**TRY IT:**
From the records below, print exactly the lines starting at the one containing "discount: 5% = 223.50 -> none" and ending at the one containing "total: 4655.82 -> 4850.85", ends included, and nothing else.

**RECORDS SHOWN:**

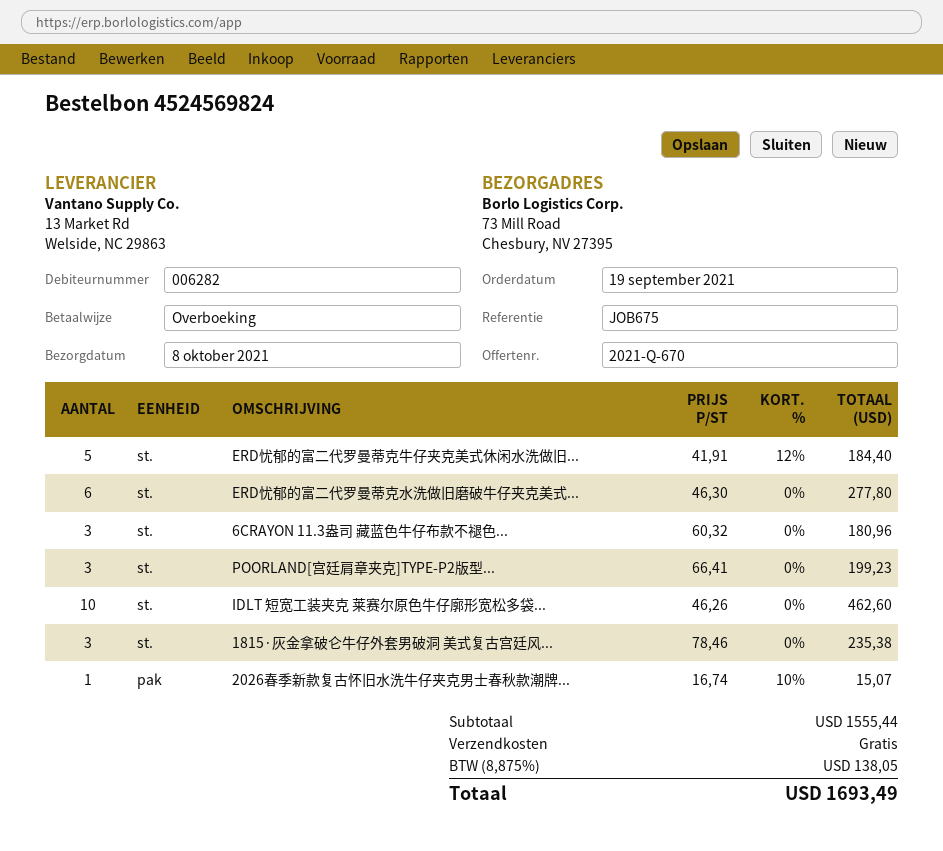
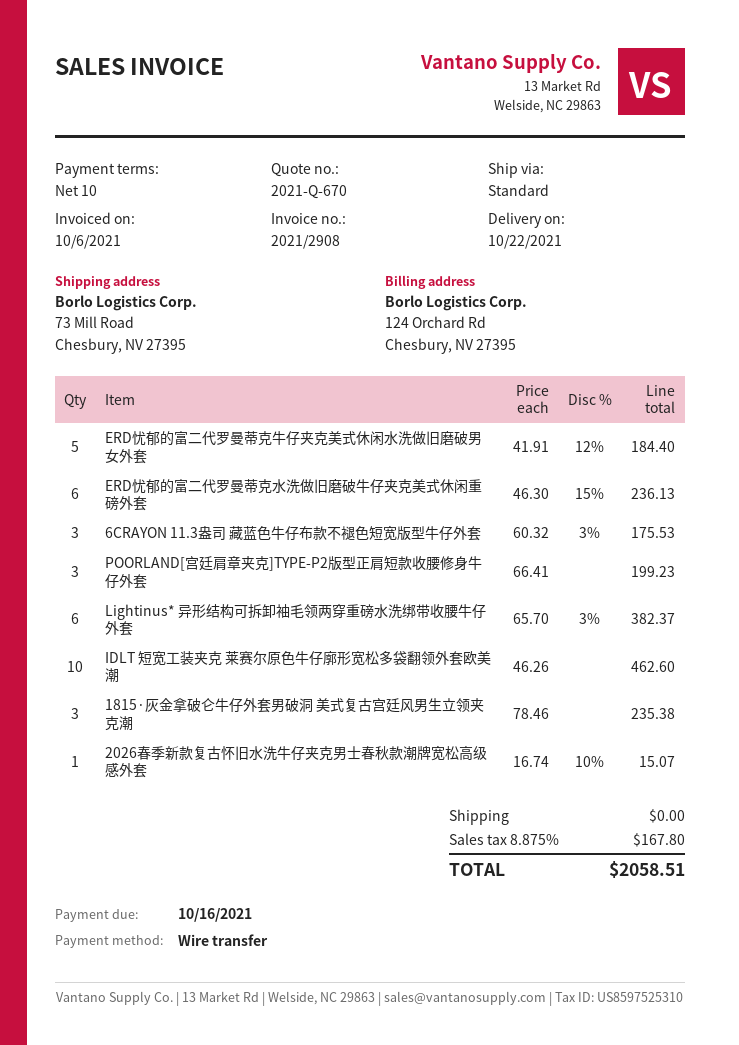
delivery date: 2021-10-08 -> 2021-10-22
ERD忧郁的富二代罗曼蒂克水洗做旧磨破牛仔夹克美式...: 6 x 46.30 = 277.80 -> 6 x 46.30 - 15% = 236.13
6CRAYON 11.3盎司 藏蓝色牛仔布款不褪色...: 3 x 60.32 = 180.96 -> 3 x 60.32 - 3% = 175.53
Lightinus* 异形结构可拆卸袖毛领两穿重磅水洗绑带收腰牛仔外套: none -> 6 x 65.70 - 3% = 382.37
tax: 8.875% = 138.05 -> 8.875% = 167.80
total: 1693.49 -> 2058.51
---
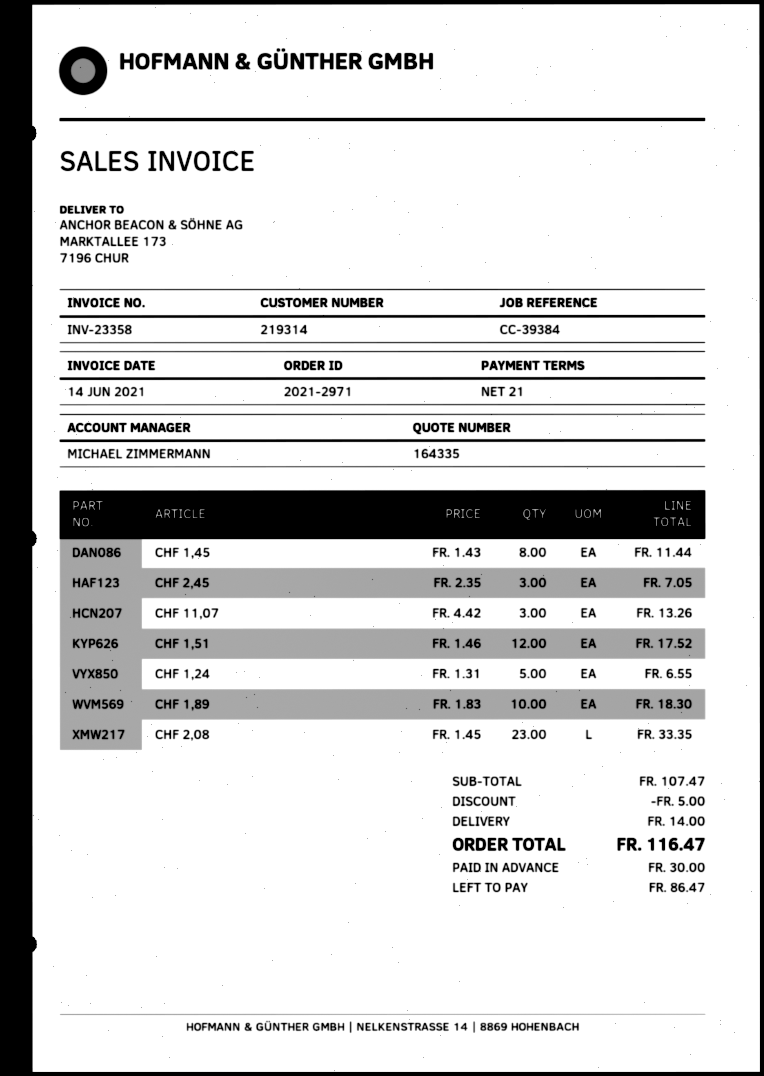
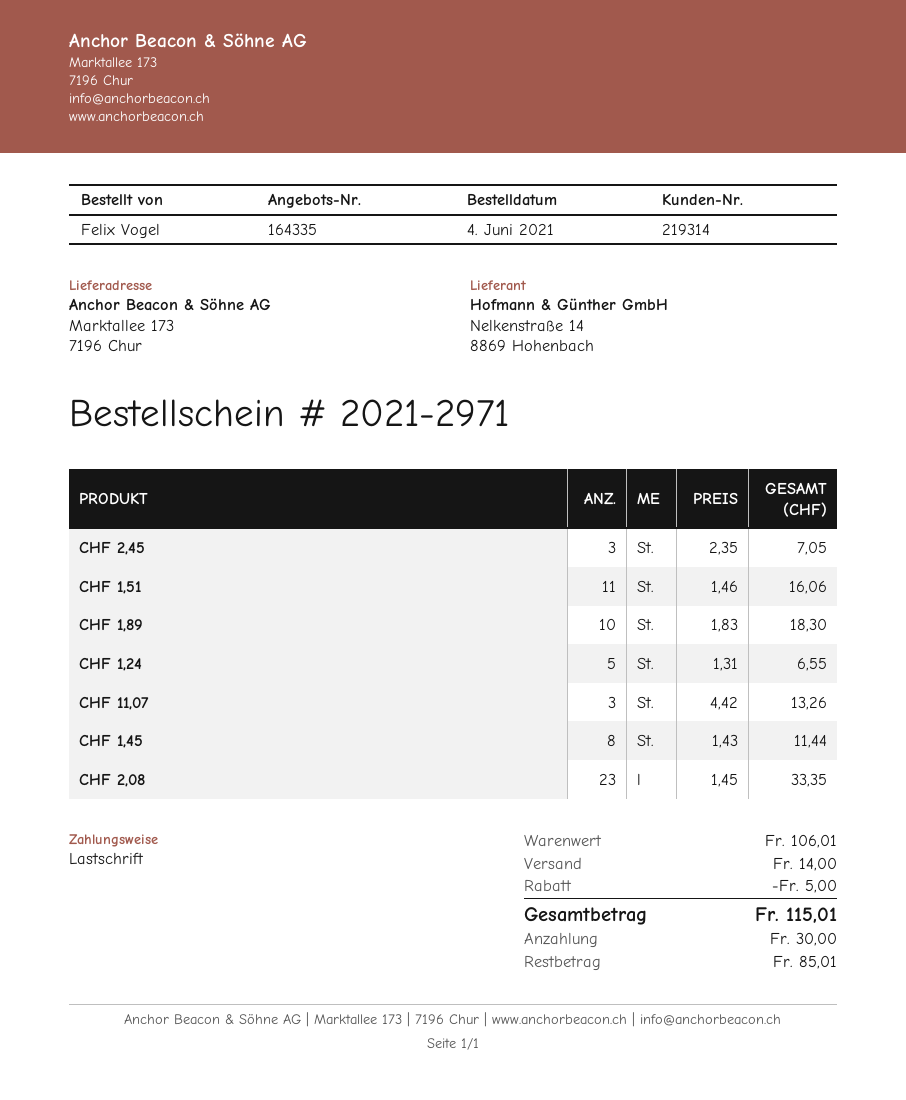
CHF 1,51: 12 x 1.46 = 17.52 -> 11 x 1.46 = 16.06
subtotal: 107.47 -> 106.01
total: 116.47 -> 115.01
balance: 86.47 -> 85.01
...
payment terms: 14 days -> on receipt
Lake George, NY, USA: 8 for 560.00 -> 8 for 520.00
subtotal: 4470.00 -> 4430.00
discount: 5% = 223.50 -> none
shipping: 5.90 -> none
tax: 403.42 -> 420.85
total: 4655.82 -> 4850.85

**OUTPUT FOR THIS EXERCISE:**
discount: 5% = 223.50 -> none
shipping: 5.90 -> none
tax: 403.42 -> 420.85
total: 4655.82 -> 4850.85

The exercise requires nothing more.